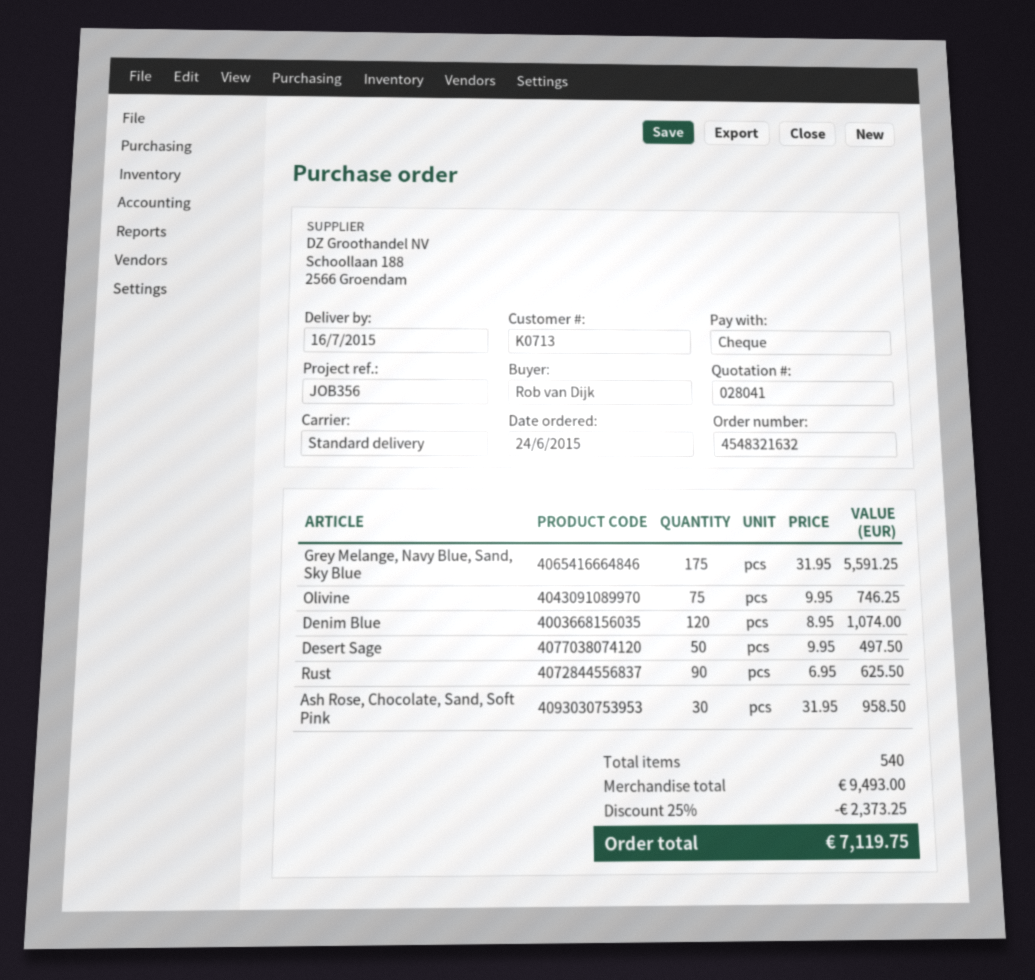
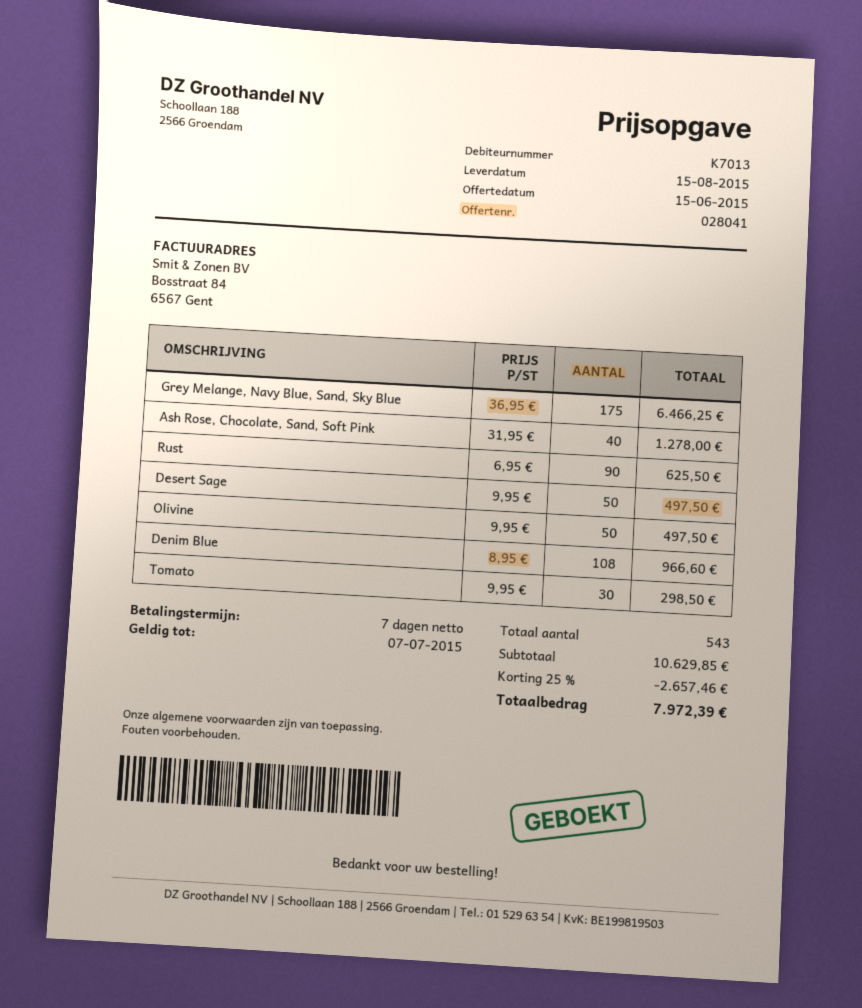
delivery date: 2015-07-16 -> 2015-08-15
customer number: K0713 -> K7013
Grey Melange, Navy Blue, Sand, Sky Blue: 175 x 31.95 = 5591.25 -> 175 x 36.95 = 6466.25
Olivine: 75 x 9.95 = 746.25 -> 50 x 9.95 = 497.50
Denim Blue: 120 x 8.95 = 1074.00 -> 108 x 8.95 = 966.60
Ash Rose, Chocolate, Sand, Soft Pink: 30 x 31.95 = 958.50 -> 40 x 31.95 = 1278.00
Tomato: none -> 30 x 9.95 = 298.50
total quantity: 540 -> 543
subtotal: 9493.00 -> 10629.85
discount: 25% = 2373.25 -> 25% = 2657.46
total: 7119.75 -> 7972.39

################

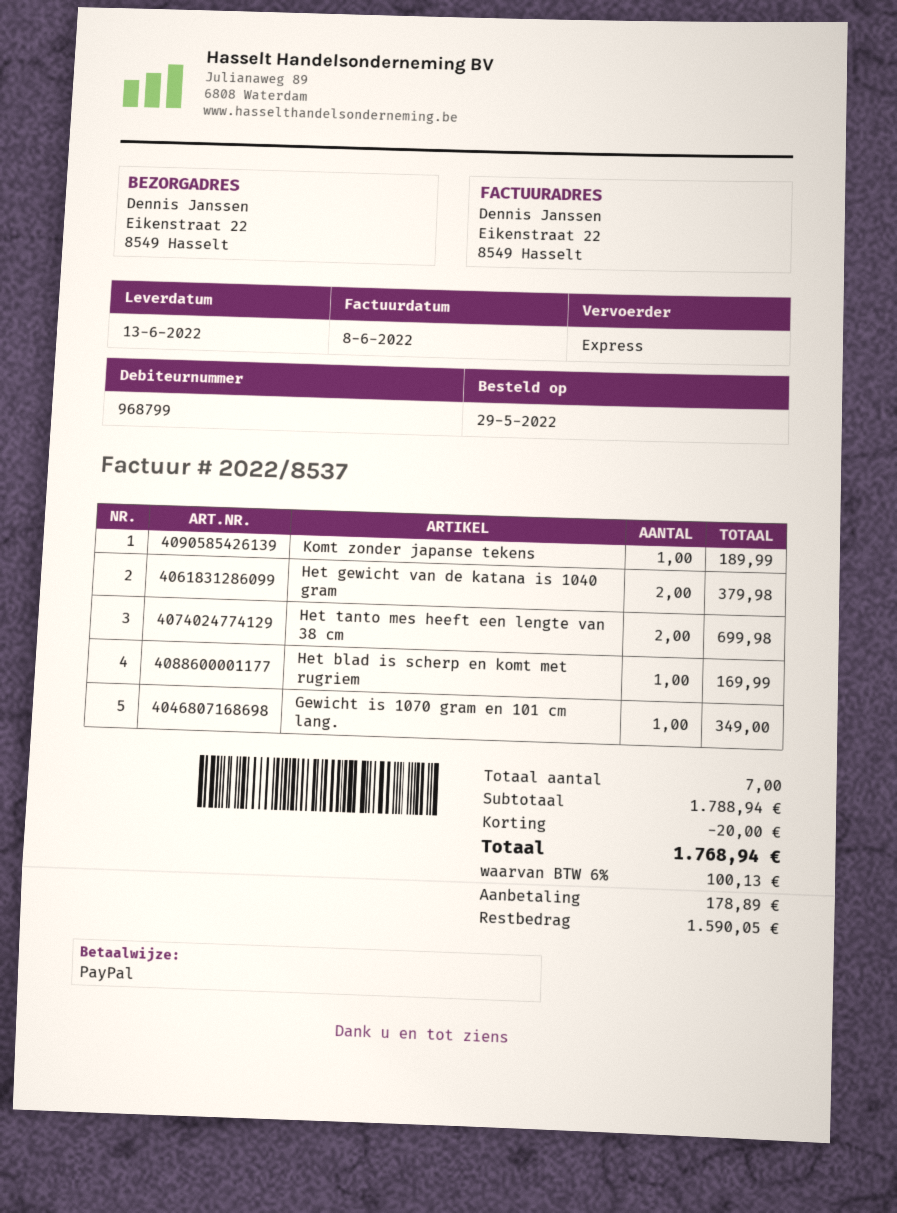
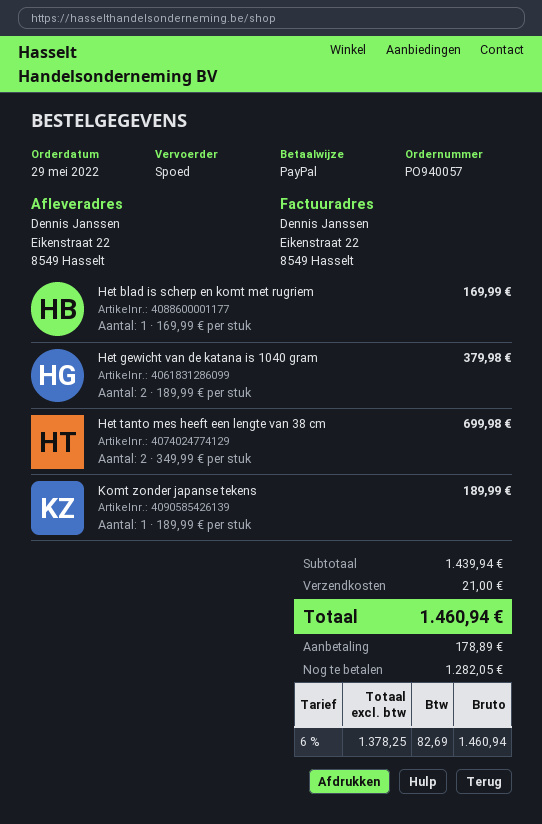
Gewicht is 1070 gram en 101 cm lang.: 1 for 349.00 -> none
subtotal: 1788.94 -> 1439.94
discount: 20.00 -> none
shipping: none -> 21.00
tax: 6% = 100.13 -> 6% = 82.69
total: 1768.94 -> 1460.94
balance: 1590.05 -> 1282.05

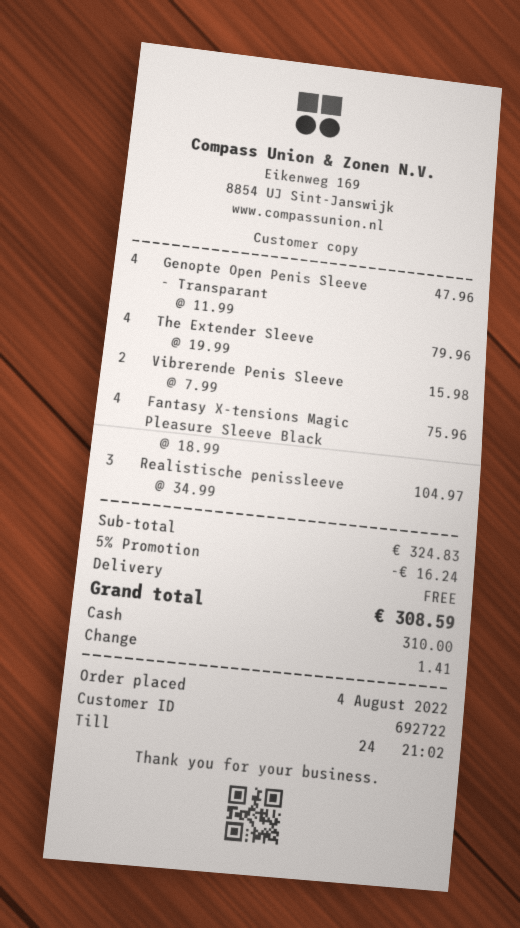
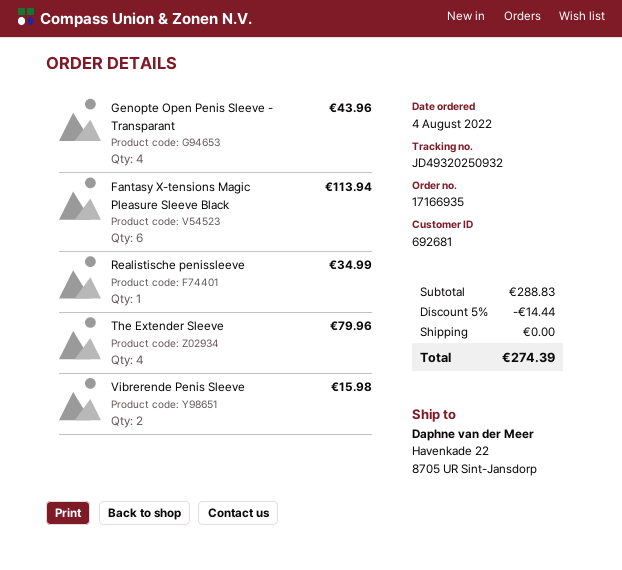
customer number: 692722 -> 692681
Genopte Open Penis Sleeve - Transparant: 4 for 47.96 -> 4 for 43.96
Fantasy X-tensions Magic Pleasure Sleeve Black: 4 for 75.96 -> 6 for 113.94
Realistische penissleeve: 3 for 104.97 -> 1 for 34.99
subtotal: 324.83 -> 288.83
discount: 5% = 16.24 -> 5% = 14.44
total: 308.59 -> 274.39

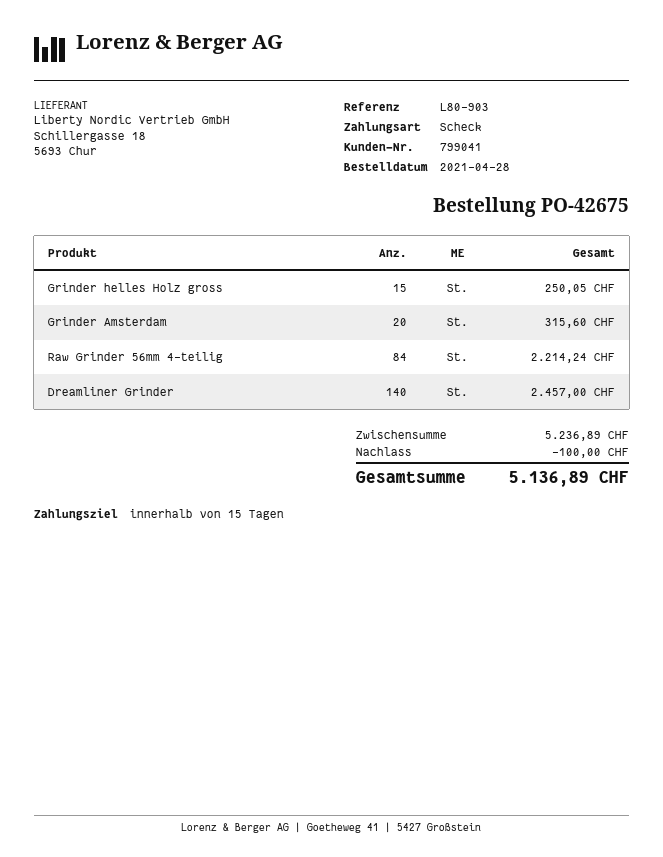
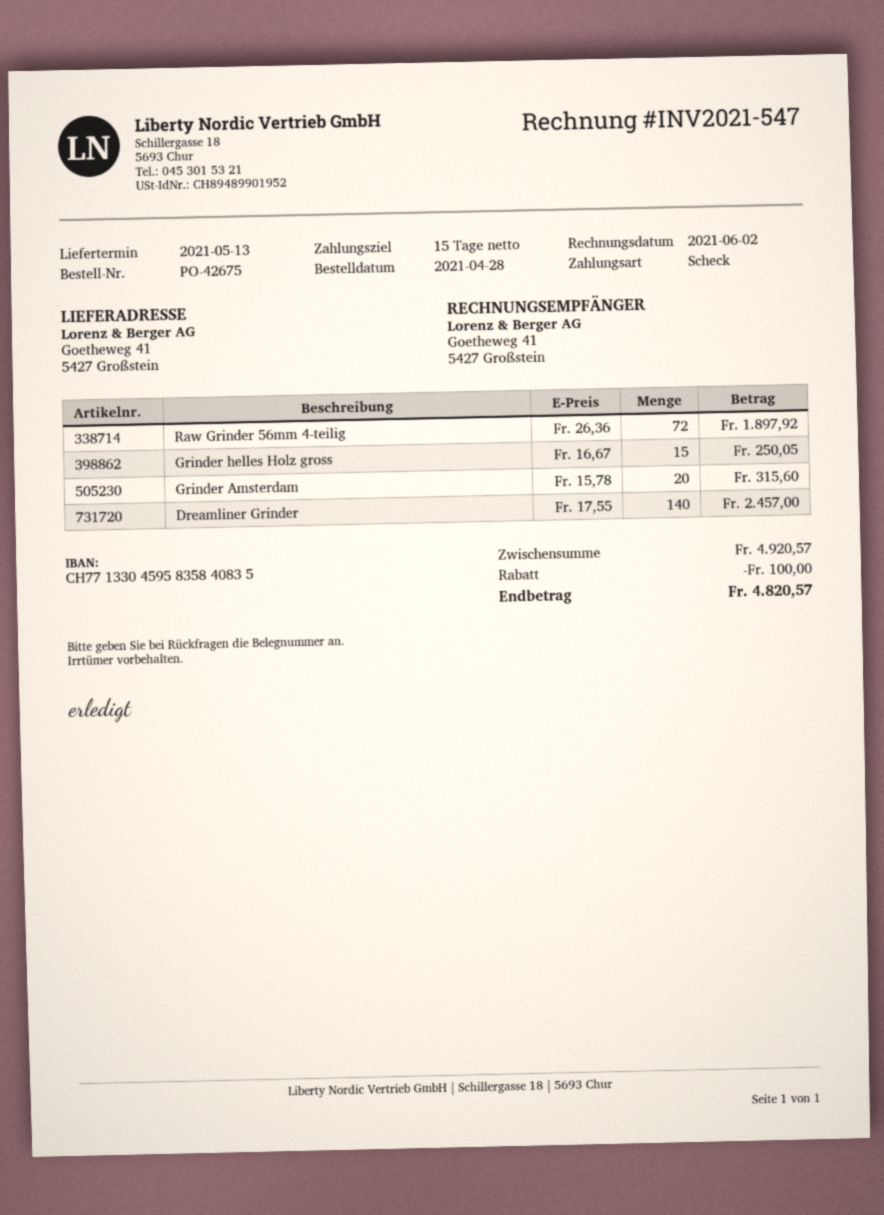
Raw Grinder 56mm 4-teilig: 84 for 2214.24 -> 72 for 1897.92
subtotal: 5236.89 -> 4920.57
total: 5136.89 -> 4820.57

################

From the records above, retype only the lines starting at the line that contains "delivery date: 2015-07-16 -> 2015-08-15" and ending at the line that contains "total: 7119.75 -> 7972.39", both included.

delivery date: 2015-07-16 -> 2015-08-15
customer number: K0713 -> K7013
Grey Melange, Navy Blue, Sand, Sky Blue: 175 x 31.95 = 5591.25 -> 175 x 36.95 = 6466.25
Olivine: 75 x 9.95 = 746.25 -> 50 x 9.95 = 497.50
Denim Blue: 120 x 8.95 = 1074.00 -> 108 x 8.95 = 966.60
Ash Rose, Chocolate, Sand, Soft Pink: 30 x 31.95 = 958.50 -> 40 x 31.95 = 1278.00
Tomato: none -> 30 x 9.95 = 298.50
total quantity: 540 -> 543
subtotal: 9493.00 -> 10629.85
discount: 25% = 2373.25 -> 25% = 2657.46
total: 7119.75 -> 7972.39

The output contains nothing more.